La Biennale de Montréal (BNL MTL) et le Musée d’art contemporain (MAC) uniront leurs forces pour assurer la survie de l’événement international dédié aux arts visuels et médiatiques. Les termes de ce partenariat seront dévoilés mardi lors d’une conférence de presse.


Après la démission subite de la présidente de la Biennale, en février dernier, et la rupture survenue avec le Centre international d’art contemporain (CIAC), qui produisait l’événement depuis sa création en 1998, l’avenir s’annonçait plutôt incertain pour la BNL MTL. Couru jusque dans les années 1990, l’événement avait perdu de son mordant ces dernières années, certains acteurs du milieu le qualifiant même de « moribond ». Au cours des derniers mois, toutefois, il semblerait que les discussions engagées entre les conseils d’administration respectifs de la Biennale et du MAC aient accouché d’un nouveau partenariat qui mènera à la coproduction de l’événement par les deux parties, a appris Le Devoir.
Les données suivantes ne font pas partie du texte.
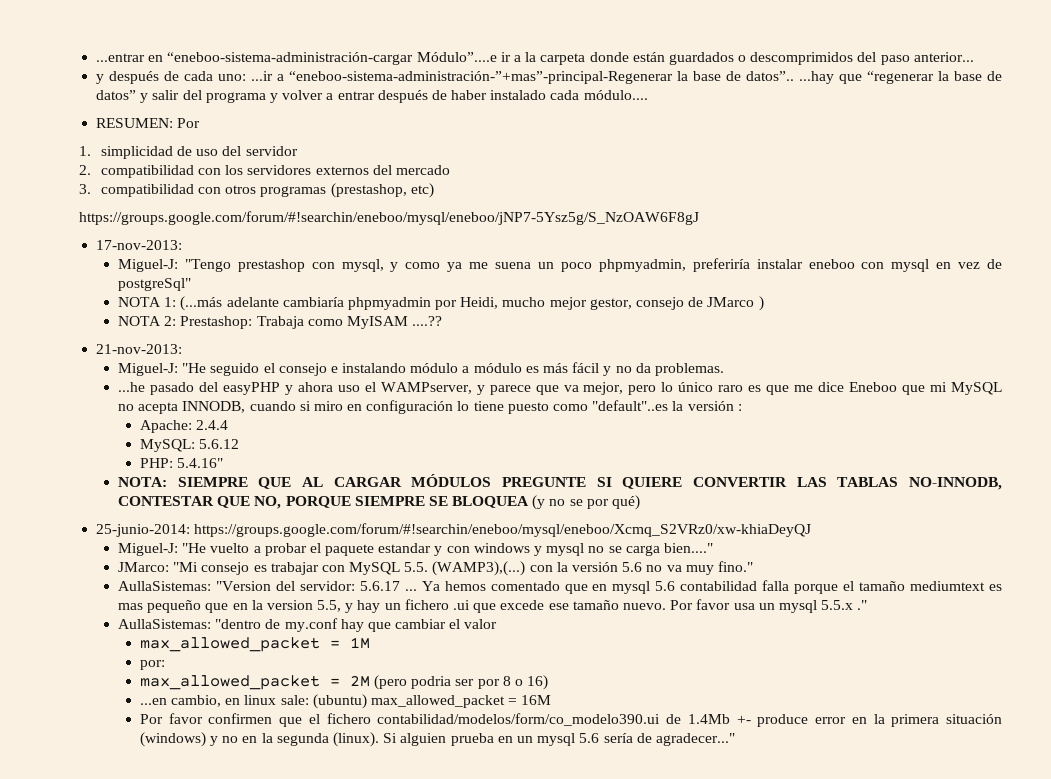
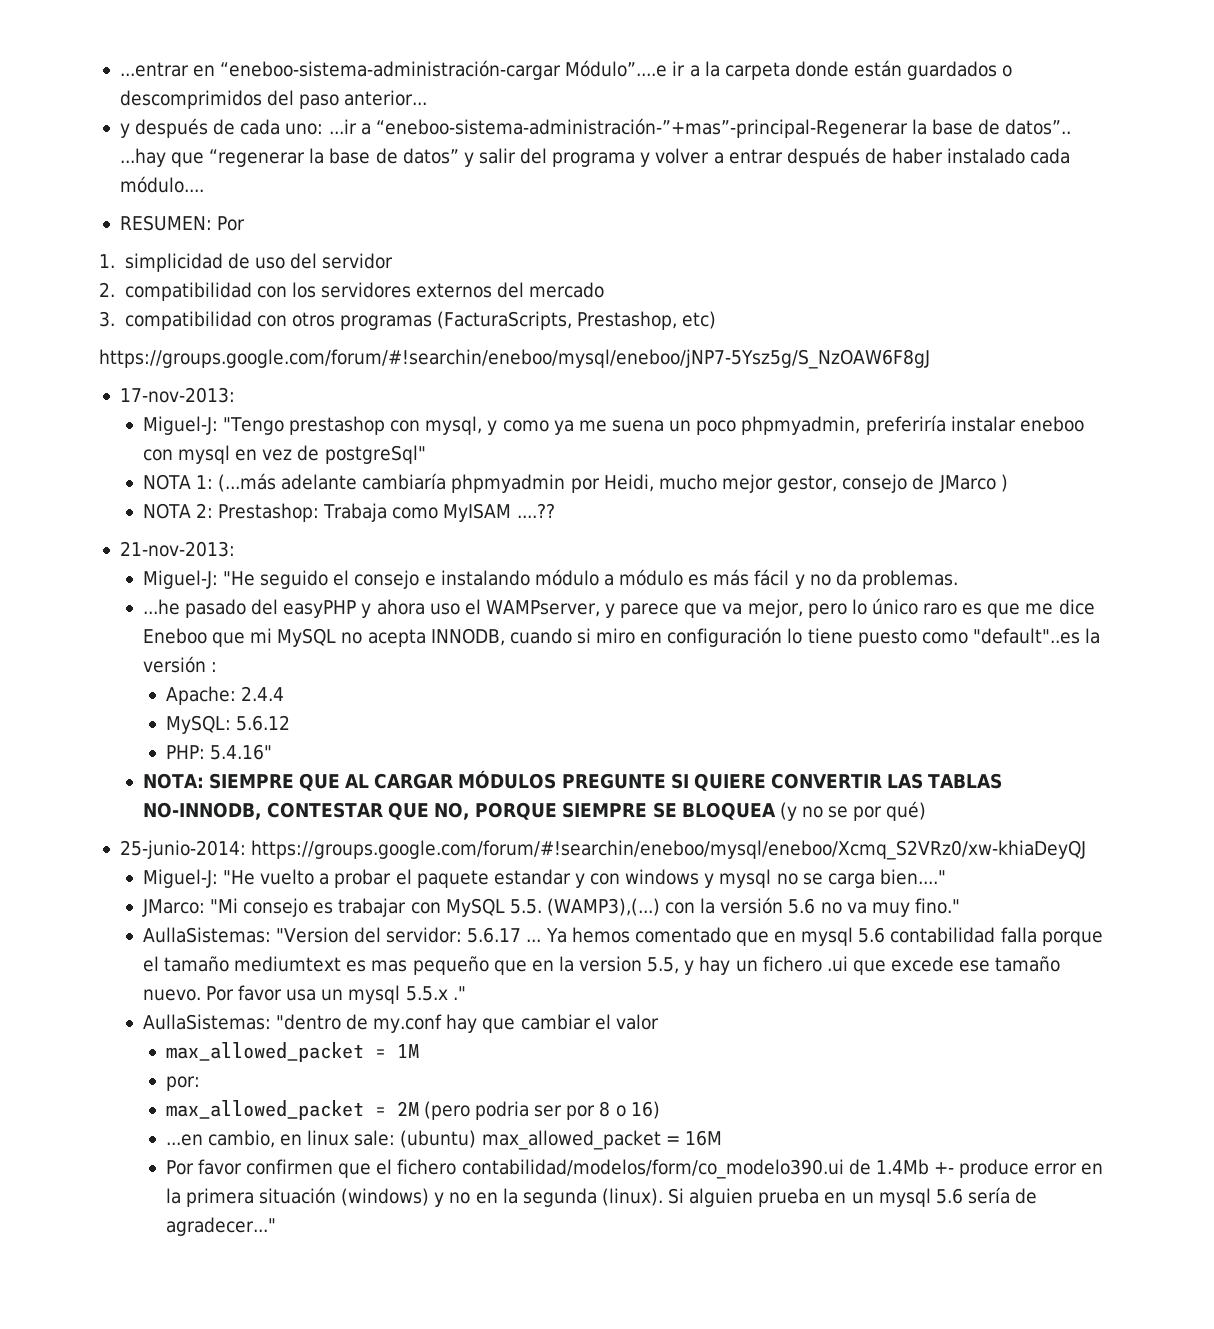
[330,183,407,198] (prestashop, -> [437,311,678,330] (FacturaScripts, Prestashop,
Les deux organismes s’investiront à parts égales dans la gestion et la programmation de ce grandrendez-vous de l’art actuel qui réunira aux deux ans artistes québécois, canadiens et internationaux.


La première conséquence de ce nouveau mariage serait la disparition de la Triennale d’art contemporain, événement tenu par le MAC qui avait remporté, notamment lors de la 2e édition en 2011, un certain succès, avec les projections de Rafael Lozano-Hemmer, sur la Place des Festivals. Les deux organismes concentreront désormais leurs efforts sur la tenue d’un seul événement biennal, mais à portée internationale.


Lors d’une entrevue accordée au Devoir début avril, une porte-parole de la BNL MTL avait indiqué que la survie de l’événement n’était pas menacée, et que la nomination d’un ou d’une nouvelle directrice se ferait au cours des prochaines semaines. Il semble que les commissaires déjà choisis, Peggy Gale et Gregory Burke, soient toujours sur les rangs.